The records below are to be returned word for word, with pictures left out.

- _Edit difference data_
##############################

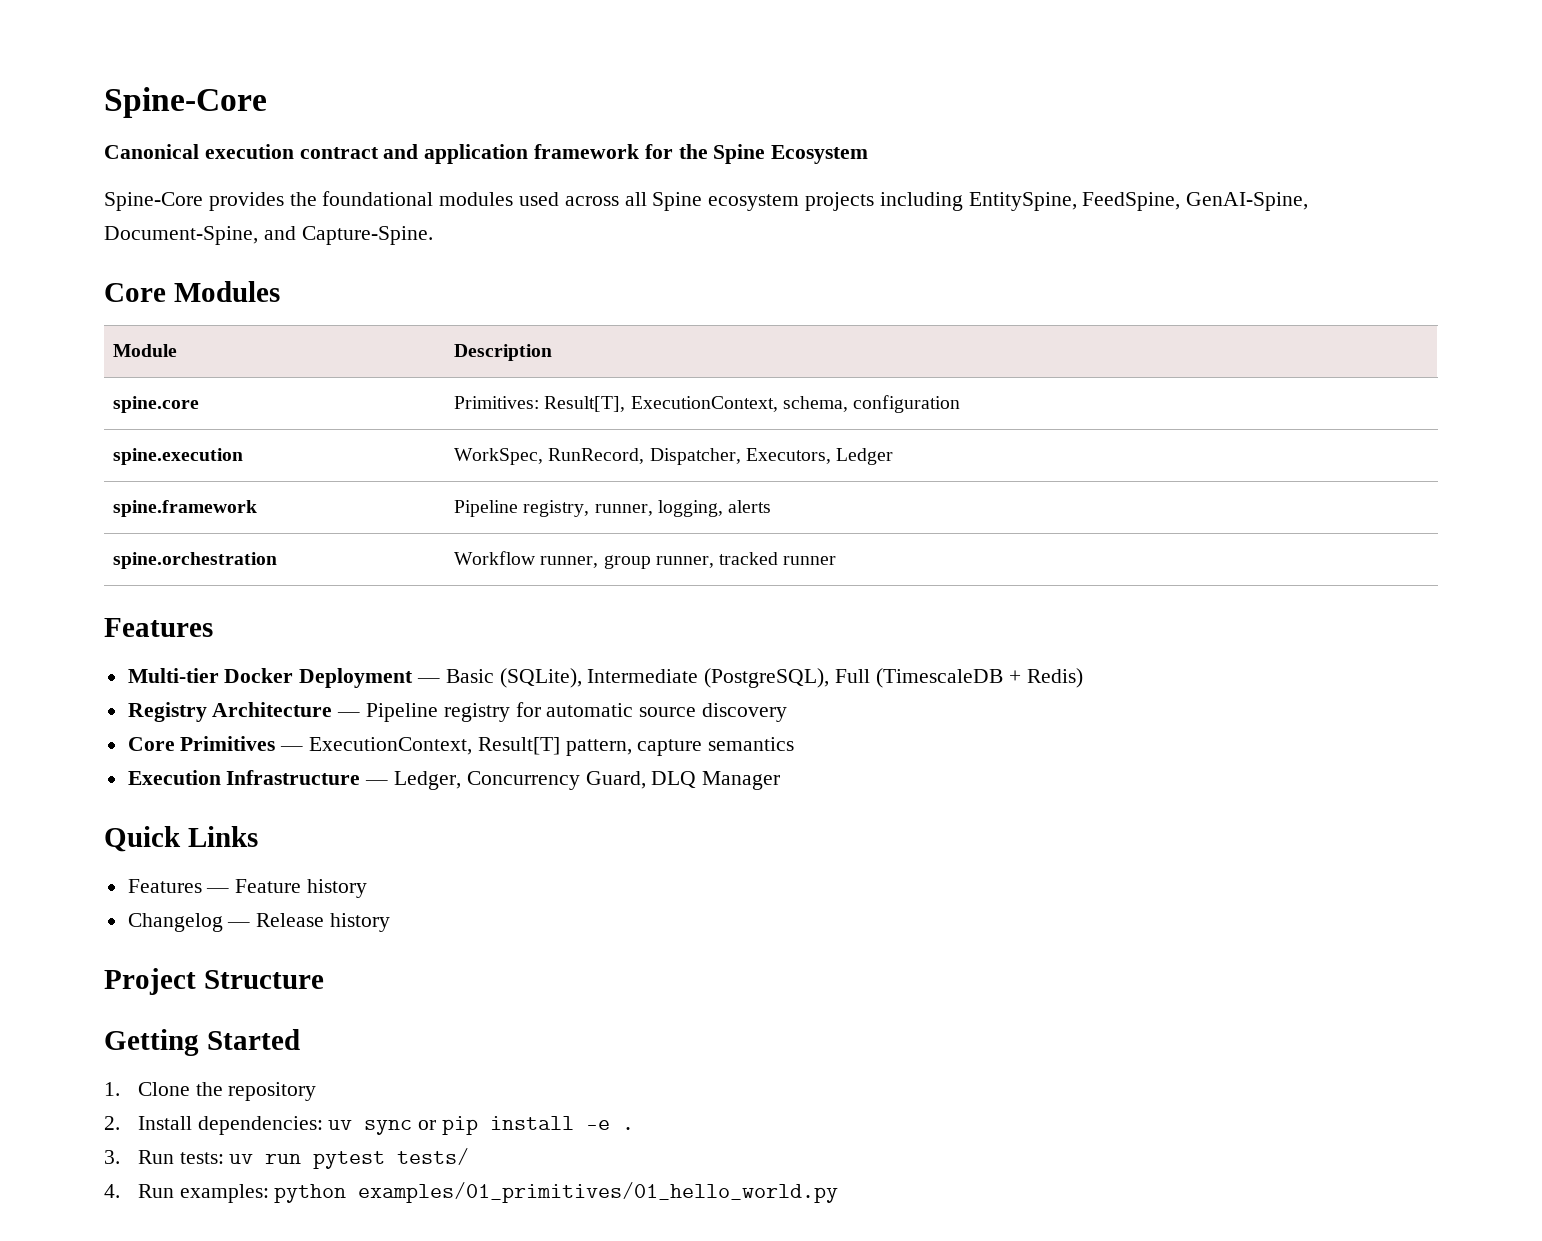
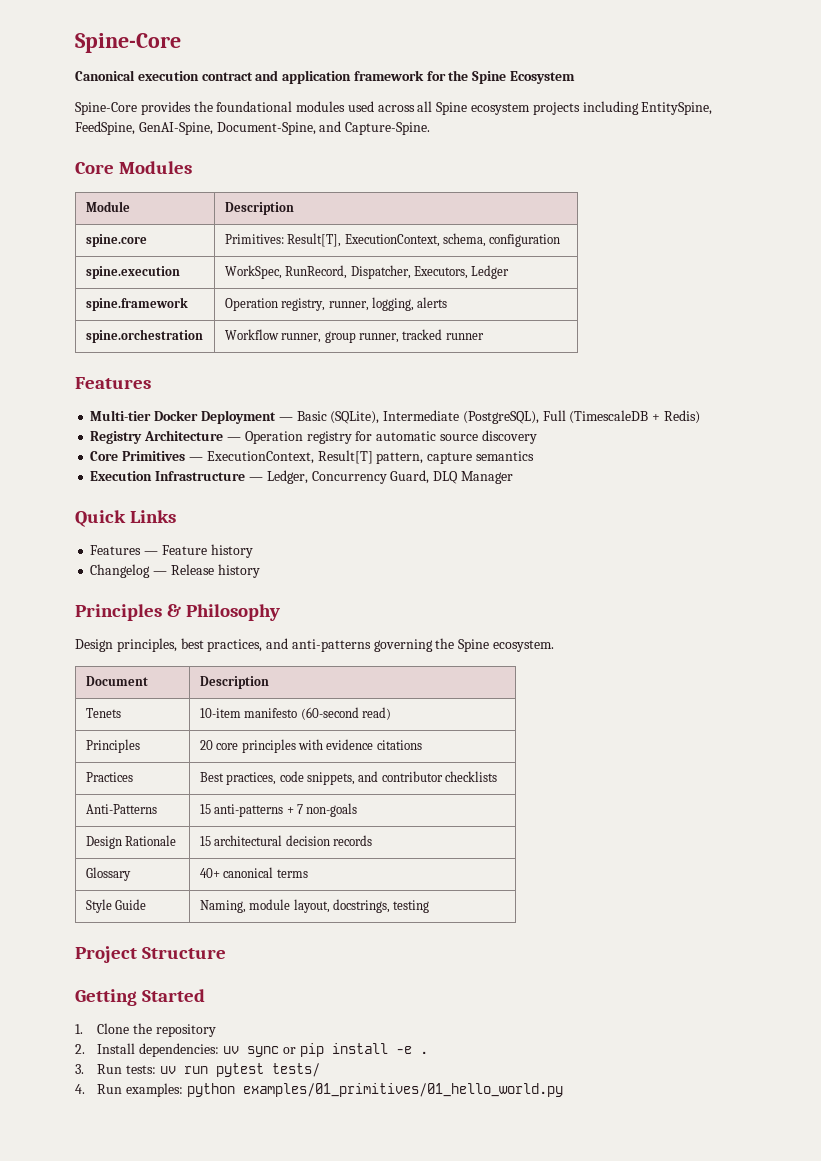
- spine.framework | Pipeline registry, runner, logging, alerts
+ spine.framework | Operation registry, runner, logging, alerts
- Registry Architecture — Pipeline registry for automatic source discovery
+ Registry Architecture — Operation registry for automatic source discovery
+ Principles & Philosophy
+ Design principles, best practices, and anti-patterns governing the Spine ecosystem.
+ Document | Description
+ Tenets | 10-item manifesto (60-second read)
+ Principles | 20 core principles with evidence citations
+ Practices | Best practices, code snippets, and contributor checklists
+ Anti-Patterns | 15 anti-patterns + 7 non-goals
+ Design Rationale | 15 architectural decision records
+ Glossary | 40+ canonical terms
+ Style Guide | Naming, module layout, docstrings, testing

##############################

- _Answer box_
- spine.framework | Pipeline registry, runner, logging, alerts
+ spine.framework | Operation registry, runner, logging, alerts
- Registry Architecture — Pipeline registry for automatic source discovery
+ Registry Architecture — Operation registry for automatic source discovery
+ Principles & Philosophy
+ Design principles, best practices, and anti-patterns governing the Spine ecosystem.
+ Document | Description
+ Tenets | 10-item manifesto (60-second read)
+ Principles | 20 core principles with evidence citations
+ Practices | Best practices, code snippets, and contributor checklists
+ Anti-Patterns | 15 anti-patterns + 7 non-goals
+ Design Rationale | 15 architectural decision records
+ Glossary | 40+ canonical terms
+ Style Guide | Naming, module layout, docstrings, testing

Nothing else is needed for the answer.